## Task brief
The entries below are to be restated exactly, and their images are to be omitted.

Source records
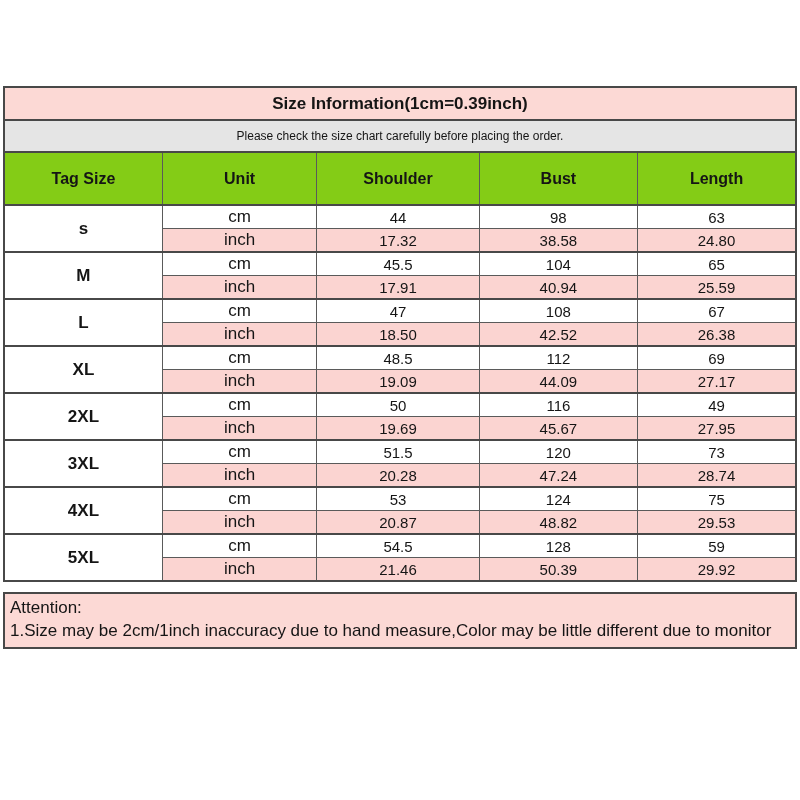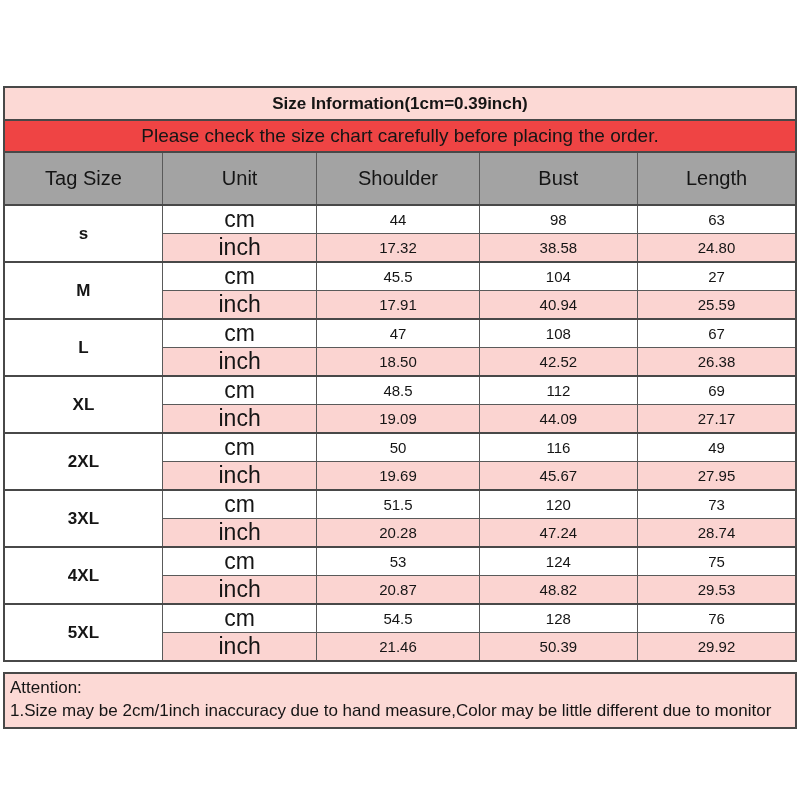--- a/index.html
+++ b/index.html
@@ -39,8 +39,8 @@
     border-bottom: 2px solid #484848;
   }
   tr.subtitle-row td {
-    background: #ef4444;
-    font-size: 19px;
+    background: #e5e5e5;
+    font-size: 12px;
     height: 30px;
     border-bottom: 2px solid #484848;
     margin-left: 40px;

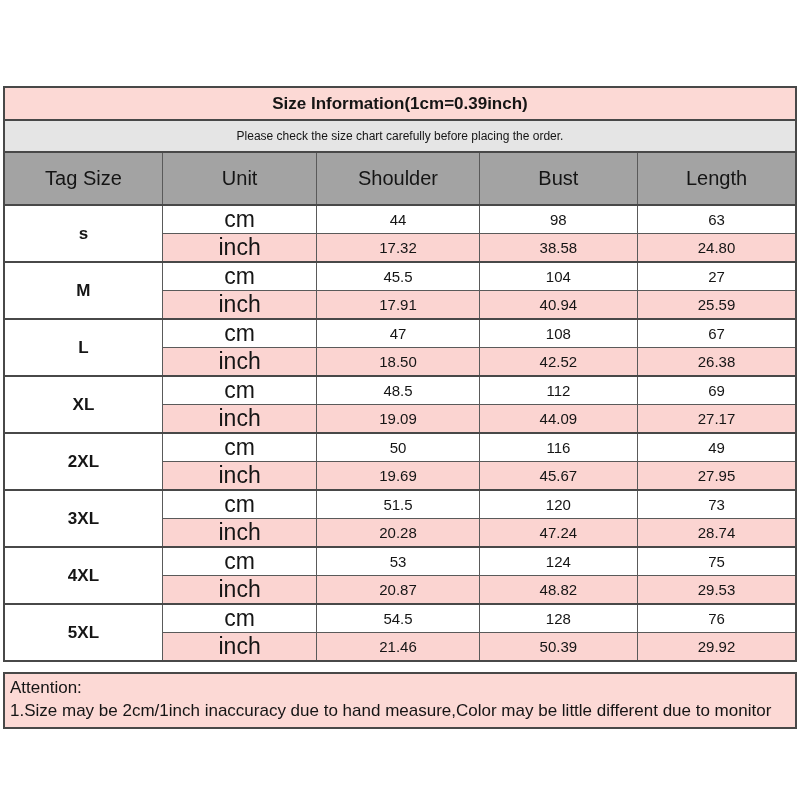--- a/index.html
+++ b/index.html
@@ -46,9 +46,9 @@
     margin-left: 40px;
   }
   tr.header-row th {
-    background: #a3a3a3;
-    font-weight: normal;
-    font-size: 20px;
+    background: #84cc16;
+    font-weight: bold;
+    font-size: 16px;
     height: 51px;
     border-bottom: 2px solid #484848;
   }

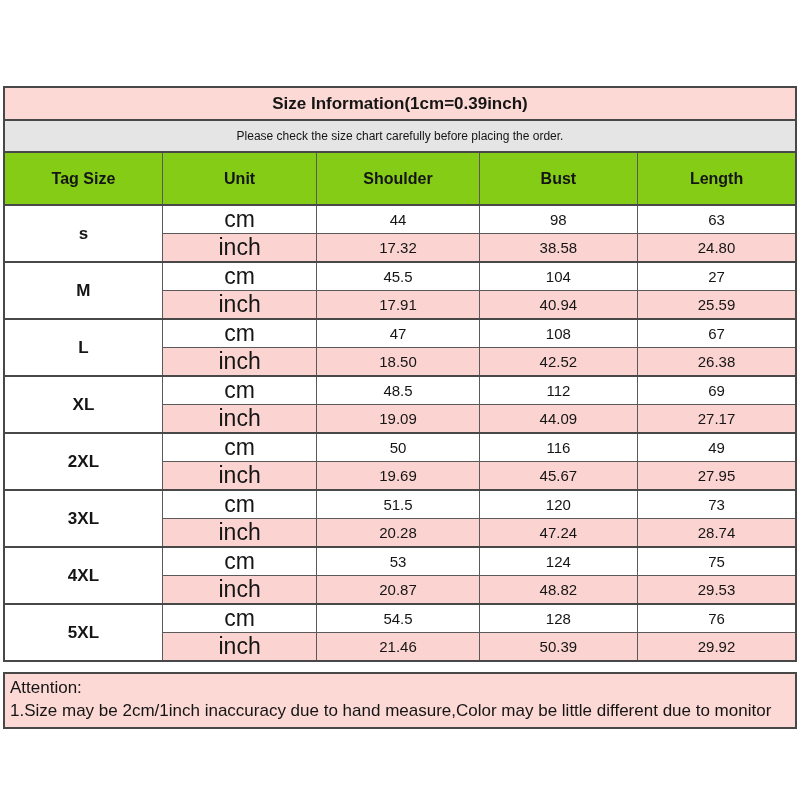--- a/index.html
+++ b/index.html
@@ -59,7 +59,7 @@
     font-size: 17px;
     background: #ffffff;
   }
-  td.unit-cell { font-size: 23px; }
+  td.unit-cell { font-size: 17px; }
   td.val-cell { font-size: 15px; }
   tr.inch-row td { background: #fbd4d1; border-top: 1px solid #8a8a8a; margin-left: 40px; }
   tr.cm-row td { background: #ffffff; }

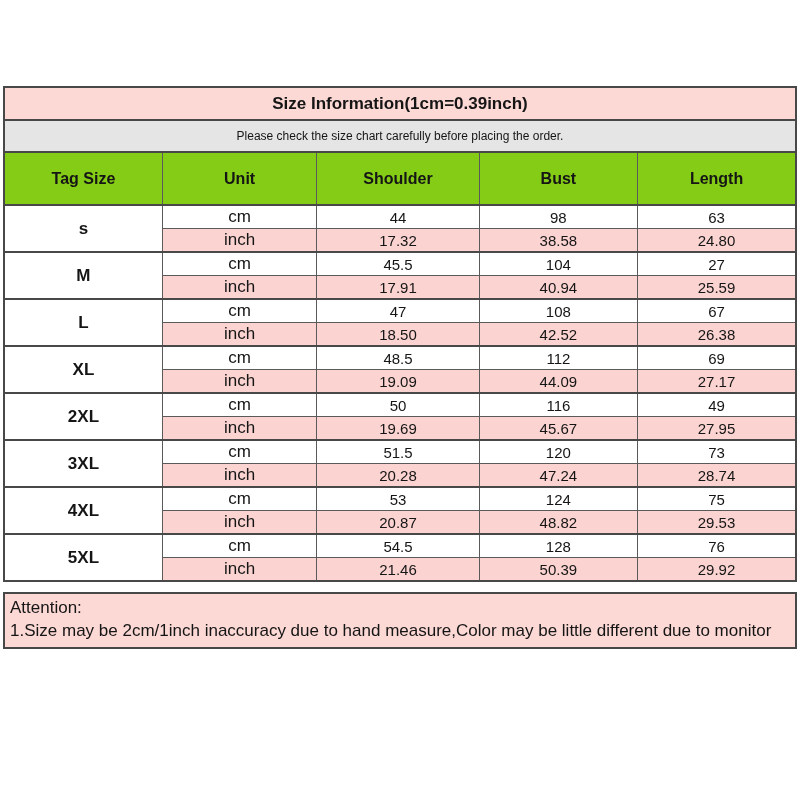--- a/index.html
+++ b/index.html
@@ -127,7 +127,7 @@
         <td class="unit-cell">cm</td>
         <td class="val-cell">45.5</td>
         <td class="val-cell">104</td>
-        <td class="val-cell">27</td>
+        <td class="val-cell">65</td>
       </tr>
       <tr class="inch-row">
         <td class="unit-cell">inch</td>

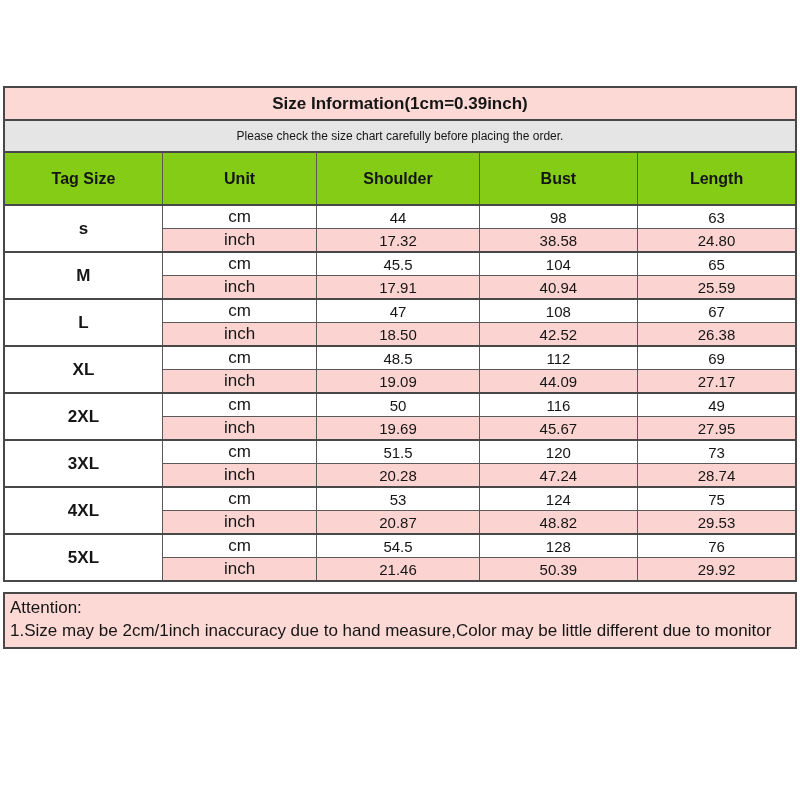--- a/index.html
+++ b/index.html
@@ -223,7 +223,7 @@
         <td class="unit-cell">cm</td>
         <td class="val-cell">54.5</td>
         <td class="val-cell">128</td>
-        <td class="val-cell">76</td>
+        <td class="val-cell">59</td>
       </tr>
       <tr class="inch-row">
         <td class="unit-cell">inch</td>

## Task answer
--- a/index.html
+++ b/index.html
@@ -39,8 +39,8 @@
     border-bottom: 2px solid #484848;
   }
   tr.subtitle-row td {
-    background: #ef4444;
-    font-size: 19px;
+    background: #e5e5e5;
+    font-size: 12px;
     height: 30px;
     border-bottom: 2px solid #484848;
     margin-left: 40px;

--- a/index.html
+++ b/index.html
@@ -46,9 +46,9 @@
     margin-left: 40px;
   }
   tr.header-row th {
-    background: #a3a3a3;
-    font-weight: normal;
-    font-size: 20px;
+    background: #84cc16;
+    font-weight: bold;
+    font-size: 16px;
     height: 51px;
     border-bottom: 2px solid #484848;
   }

--- a/index.html
+++ b/index.html
@@ -59,7 +59,7 @@
     font-size: 17px;
     background: #ffffff;
   }
-  td.unit-cell { font-size: 23px; }
+  td.unit-cell { font-size: 17px; }
   td.val-cell { font-size: 15px; }
   tr.inch-row td { background: #fbd4d1; border-top: 1px solid #8a8a8a; margin-left: 40px; }
   tr.cm-row td { background: #ffffff; }

--- a/index.html
+++ b/index.html
@@ -127,7 +127,7 @@
         <td class="unit-cell">cm</td>
         <td class="val-cell">45.5</td>
         <td class="val-cell">104</td>
-        <td class="val-cell">27</td>
+        <td class="val-cell">65</td>
       </tr>
       <tr class="inch-row">
         <td class="unit-cell">inch</td>

--- a/index.html
+++ b/index.html
@@ -223,7 +223,7 @@
         <td class="unit-cell">cm</td>
         <td class="val-cell">54.5</td>
         <td class="val-cell">128</td>
-        <td class="val-cell">76</td>
+        <td class="val-cell">59</td>
       </tr>
       <tr class="inch-row">
         <td class="unit-cell">inch</td>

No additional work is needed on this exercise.